[Work item]:
Keep every line in which "height" occurs and drop the rest of the data.
====== Provided records
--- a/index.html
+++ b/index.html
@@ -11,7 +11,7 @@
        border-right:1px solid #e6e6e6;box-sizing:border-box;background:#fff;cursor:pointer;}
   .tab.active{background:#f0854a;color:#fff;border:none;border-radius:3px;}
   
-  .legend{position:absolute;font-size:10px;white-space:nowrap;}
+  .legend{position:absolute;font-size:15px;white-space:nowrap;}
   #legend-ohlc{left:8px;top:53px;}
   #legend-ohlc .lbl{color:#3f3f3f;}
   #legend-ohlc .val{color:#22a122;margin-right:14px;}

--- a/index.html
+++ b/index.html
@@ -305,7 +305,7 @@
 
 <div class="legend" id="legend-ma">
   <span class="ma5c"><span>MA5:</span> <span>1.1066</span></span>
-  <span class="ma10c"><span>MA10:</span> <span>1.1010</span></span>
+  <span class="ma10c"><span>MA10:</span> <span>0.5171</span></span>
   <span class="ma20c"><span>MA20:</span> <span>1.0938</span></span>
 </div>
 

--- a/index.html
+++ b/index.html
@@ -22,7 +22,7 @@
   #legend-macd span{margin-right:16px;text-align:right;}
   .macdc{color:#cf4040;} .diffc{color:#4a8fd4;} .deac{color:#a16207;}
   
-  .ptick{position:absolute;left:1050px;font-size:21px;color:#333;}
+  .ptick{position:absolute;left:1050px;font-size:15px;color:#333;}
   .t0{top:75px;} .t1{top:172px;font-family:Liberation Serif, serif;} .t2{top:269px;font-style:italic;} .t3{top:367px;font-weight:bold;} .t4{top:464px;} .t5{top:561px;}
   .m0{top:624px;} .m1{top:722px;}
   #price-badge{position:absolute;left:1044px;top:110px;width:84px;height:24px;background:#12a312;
============
====== Provided records
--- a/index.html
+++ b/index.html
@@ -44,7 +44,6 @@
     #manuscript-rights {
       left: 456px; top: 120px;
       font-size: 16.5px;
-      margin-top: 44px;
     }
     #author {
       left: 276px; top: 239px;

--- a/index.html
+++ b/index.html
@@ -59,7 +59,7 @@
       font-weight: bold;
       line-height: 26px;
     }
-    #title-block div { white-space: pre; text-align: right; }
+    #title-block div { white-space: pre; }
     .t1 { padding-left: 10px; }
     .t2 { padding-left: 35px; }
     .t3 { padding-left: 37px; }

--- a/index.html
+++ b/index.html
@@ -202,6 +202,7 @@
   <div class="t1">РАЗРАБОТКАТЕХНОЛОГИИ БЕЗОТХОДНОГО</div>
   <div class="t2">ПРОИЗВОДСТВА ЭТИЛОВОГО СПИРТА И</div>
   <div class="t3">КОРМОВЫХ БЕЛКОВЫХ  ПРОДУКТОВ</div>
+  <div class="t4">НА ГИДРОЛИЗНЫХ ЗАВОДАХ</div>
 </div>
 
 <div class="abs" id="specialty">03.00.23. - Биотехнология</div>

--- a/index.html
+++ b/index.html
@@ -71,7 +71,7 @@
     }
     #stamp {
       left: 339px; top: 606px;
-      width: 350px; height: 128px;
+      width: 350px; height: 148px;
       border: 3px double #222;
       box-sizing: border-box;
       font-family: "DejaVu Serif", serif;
============
[The completed task]:
   #price-badge{position:absolute;left:1044px;top:110px;width:84px;height:24px;background:#12a312;
       line-height: 26px;
-      width: 350px; height: 128px;
+      width: 350px; height: 148px;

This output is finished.